== Working data

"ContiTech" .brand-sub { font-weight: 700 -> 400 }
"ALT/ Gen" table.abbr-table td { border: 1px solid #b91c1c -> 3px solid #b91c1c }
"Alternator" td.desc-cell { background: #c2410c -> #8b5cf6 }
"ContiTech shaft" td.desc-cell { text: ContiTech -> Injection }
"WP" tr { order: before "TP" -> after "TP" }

====
== Working data

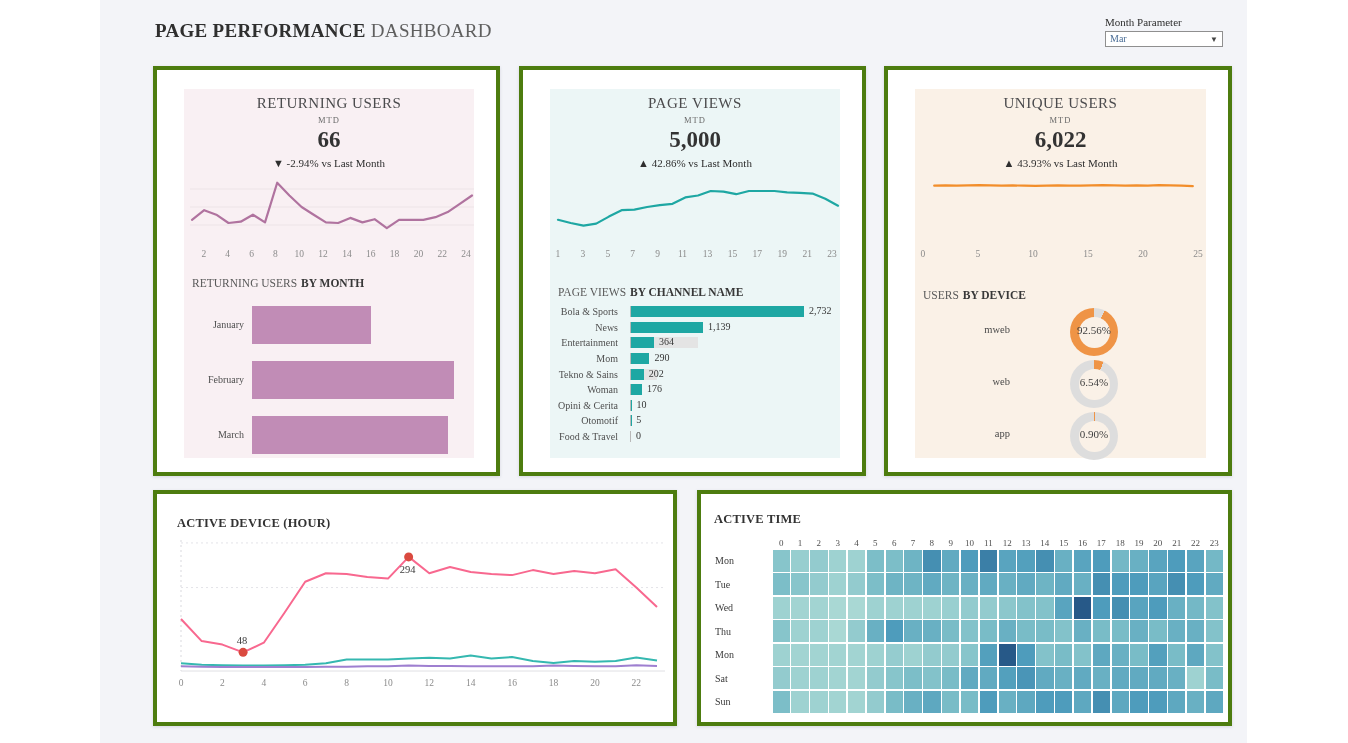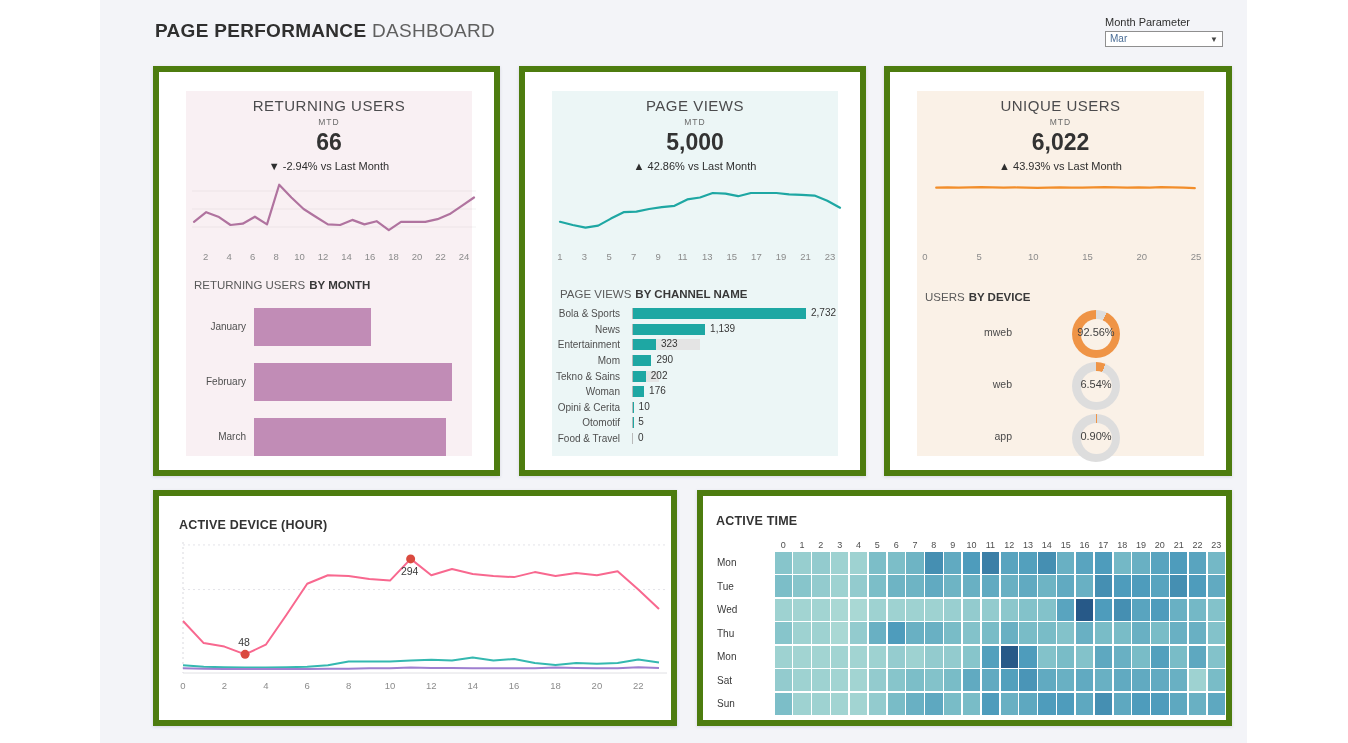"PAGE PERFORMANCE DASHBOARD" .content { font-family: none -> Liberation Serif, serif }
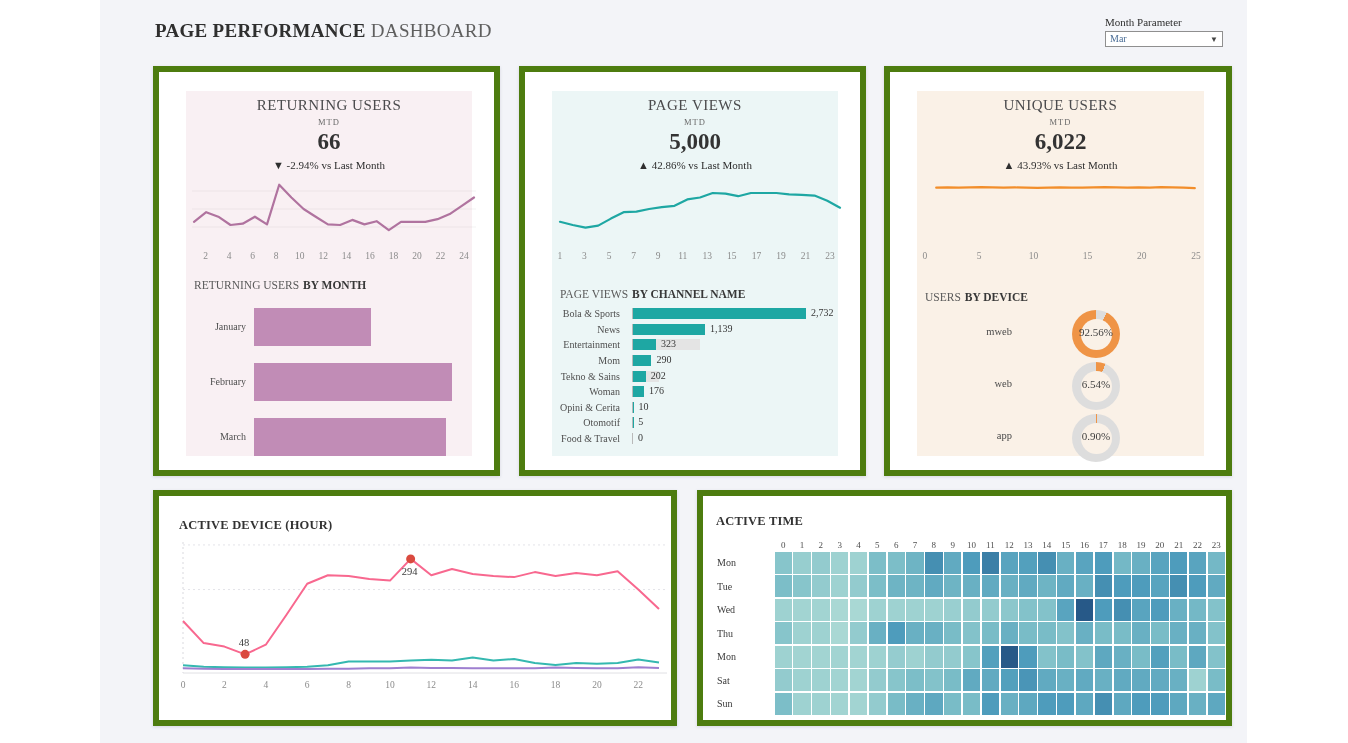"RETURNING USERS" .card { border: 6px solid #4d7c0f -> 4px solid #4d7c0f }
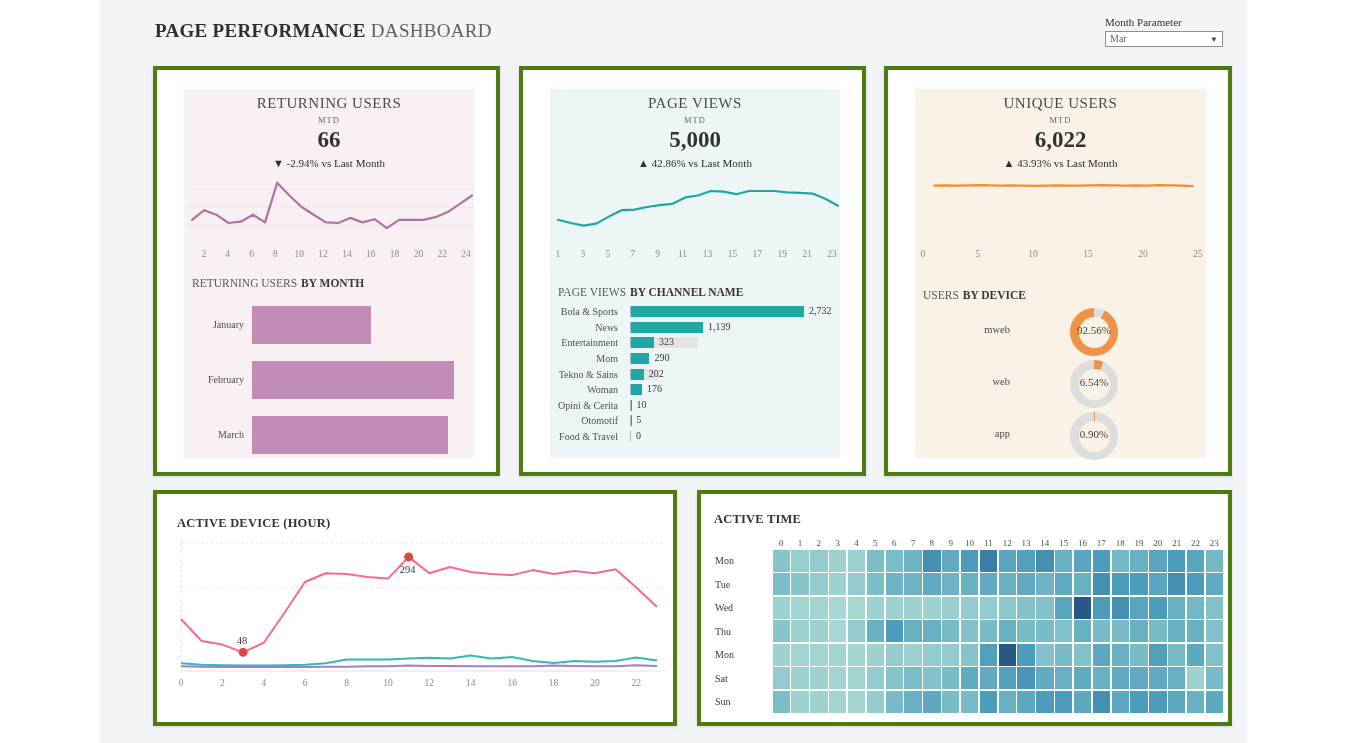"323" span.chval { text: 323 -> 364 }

====

> Work required:
In the records above, everything from the line with "font-family: none ->" down to the line with "text: 323 ->" is to be set down exactly, both ends included, with no pictures and no other lines.

> Task output:
"PAGE PERFORMANCE DASHBOARD" .content { font-family: none -> Liberation Serif, serif }
"RETURNING USERS" .card { border: 6px solid #4d7c0f -> 4px solid #4d7c0f }
"323" span.chval { text: 323 -> 364 }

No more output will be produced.